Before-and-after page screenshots
════
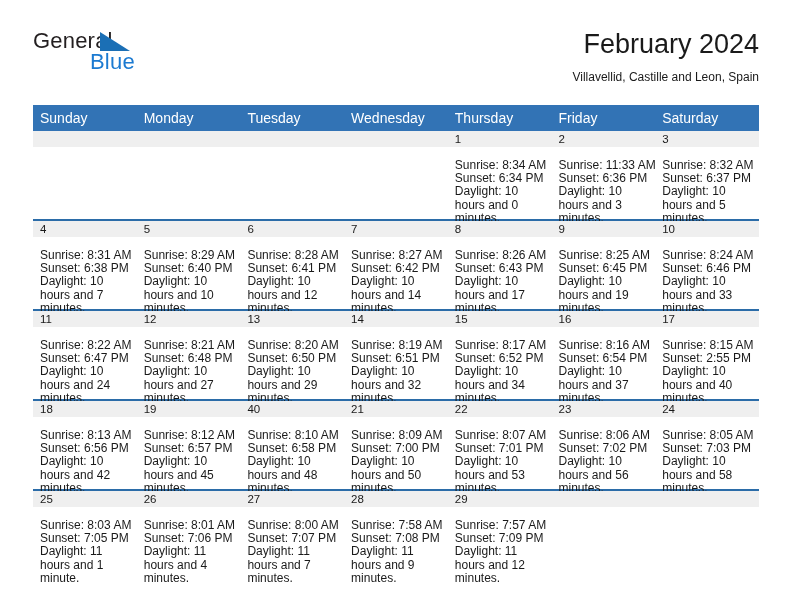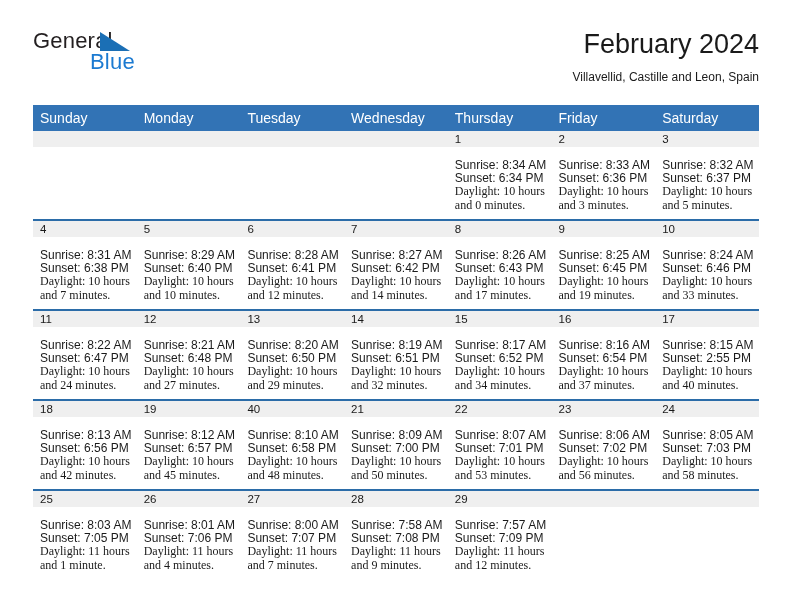--- a/index.html
+++ b/index.html
@@ -238,7 +238,7 @@
             <div class="daycell">
               <div class="datebar">2</div>
               <div class="info">
-                <div>Sunrise: 8:33 AM</div>
+                <div>Sunrise: 11:33 AM</div>
                 <div>Sunset: 6:36 PM</div>
                 <div class="daylight">Daylight: 10 hours and 3 minutes.</div>
               </div>

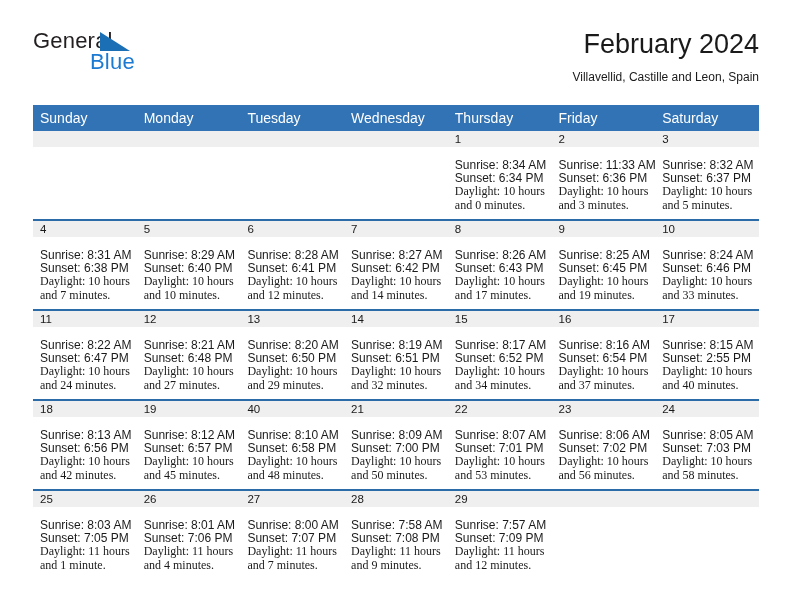--- a/index.html
+++ b/index.html
@@ -142,7 +142,6 @@
   }
   .daycell .info .daylight {
     white-space: normal;
-    font-family: Liberation Serif, serif;
   }
 </style>
 </head>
════
### ABOUT THIS TASK
Please set down each entry word for word, without its images.

### RESULT OF THE EXERCISE
--- a/index.html
+++ b/index.html
@@ -238,7 +238,7 @@
             <div class="daycell">
               <div class="datebar">2</div>
               <div class="info">
-                <div>Sunrise: 8:33 AM</div>
+                <div>Sunrise: 11:33 AM</div>
                 <div>Sunset: 6:36 PM</div>
                 <div class="daylight">Daylight: 10 hours and 3 minutes.</div>
               </div>

--- a/index.html
+++ b/index.html
@@ -142,7 +142,6 @@
   }
   .daycell .info .daylight {
     white-space: normal;
-    font-family: Liberation Serif, serif;
   }
 </style>
 </head>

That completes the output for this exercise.